Like I said, I’m really late to this party, so you probably don’t need me to summarize the basic gist here. In any case, world-renowned symbologist Robert Langdon (Tom Hanks), a Harvard professor prone to monologuing and/or gasping in awe when confronted with ancient relics (thank goodness, or otherwise he’d have nothing to do here) is thrust into a murder mystery after a colleague is found dead at the Louvre, his body bloodied by his own hand and laid out like Leonardo da Vinci’s Vitruvian Man. (As we saw in one of the movie’s creepier scenes (also in the trailer), this fellow was killed — under the watchful eyes of countless mournful Madonnas — by the albino monk Silas, an operative of Opus Dei with some serious body issues.) Soon, with the aid of the dead man’s painterly granddaughter, Sophie (Audrey Tautou), Langdon embarks on a quest to uncover the meaning behind the man’s murder, and, while puzzling and ciphering away, inadvertently stumbles onto a two-thousand-year-old conspiracy involving the divinity of Jesus and the Holy Grail, one that certain conspiring cardinals (Alfred Molina) and their pet monks will kill to keep under wraps…
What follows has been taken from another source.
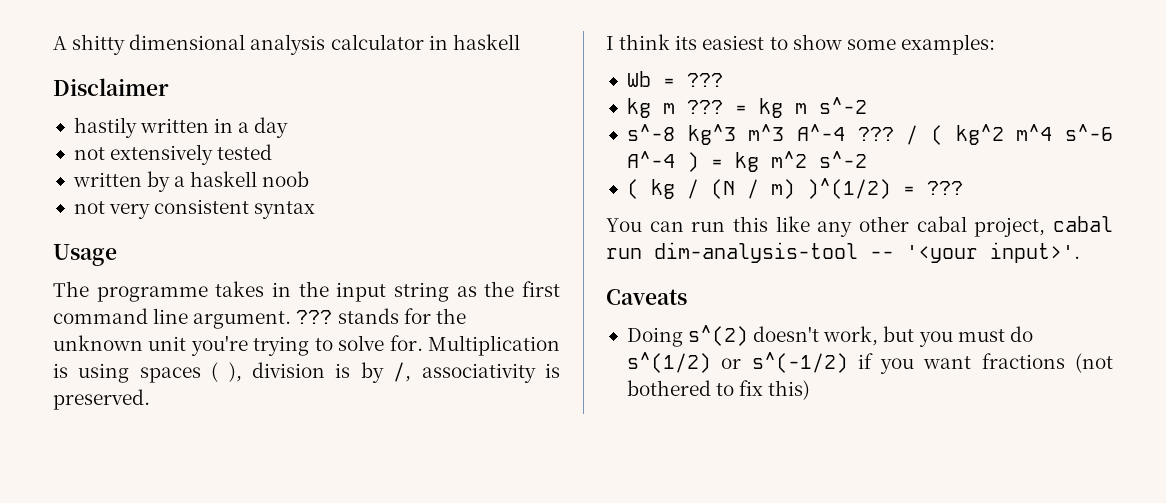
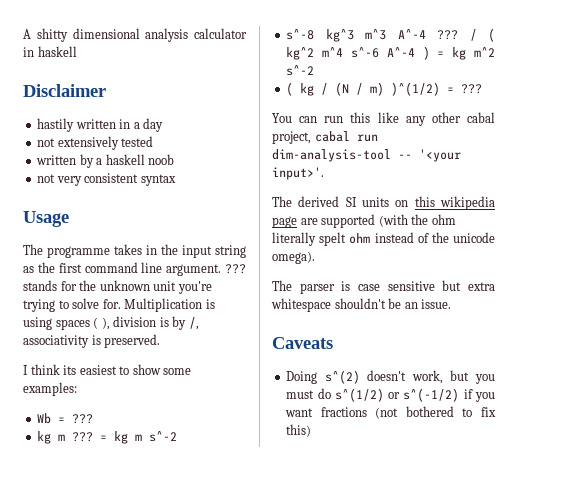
(1080, 252) none -> [272,196,495,210] [272,214,456,228] [272,232,495,246] [272,251,315,264] [272,280,495,294] [271,298,452,312] // The derived SI units on this wikipedia page are supported (with the ohm literally spelt ohm instead of the unicode omega). // The parser is case sensitive but extra whitespace shouldn't be an issue.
That’s the upshot, and, as you can see, this has all the makings for a decent potboiler. And, at times, watching Hanks and Tautou puzzle away or seeing the film flashback to the Cecil B. DeMille days, one gets the sense that the Da Vinci Code is probably a thoroughly enjoyable beach book. But, as a film — or at least as this ponderous, too weighty-by-half film — it’s a total non-starter. Howard, Hanks, and Tautou can’t seem to stop treating this movie as an epic, when what it really needed was a slapdash of Raiders of the Lost Ark tongue-in-cheek. (In fact, I thought Nicolas Cage’s campy Da Vinci knock-off National Treasure came closer to the unapologetic B-movie tone needed here.) On the bright side, Ian McKellen (as a wry Grail historian, gleefully chewing his way through yet another bad summer movie), Molina (himself an Ark alumnus), and — briefly — Jurgen Prochnow (as a shifty Swiss banker) seem to have a better sense of the proceedings here, and they add some much-needed levity and narrative kick whenever they’re onscreen. Still, their best efforts aren’t enough to recommend Da Vinci, a film that needed less clumsy exposition and a jauntier sense of fun throughout. As it is, The Da Vinci Code is a rather staid canvas.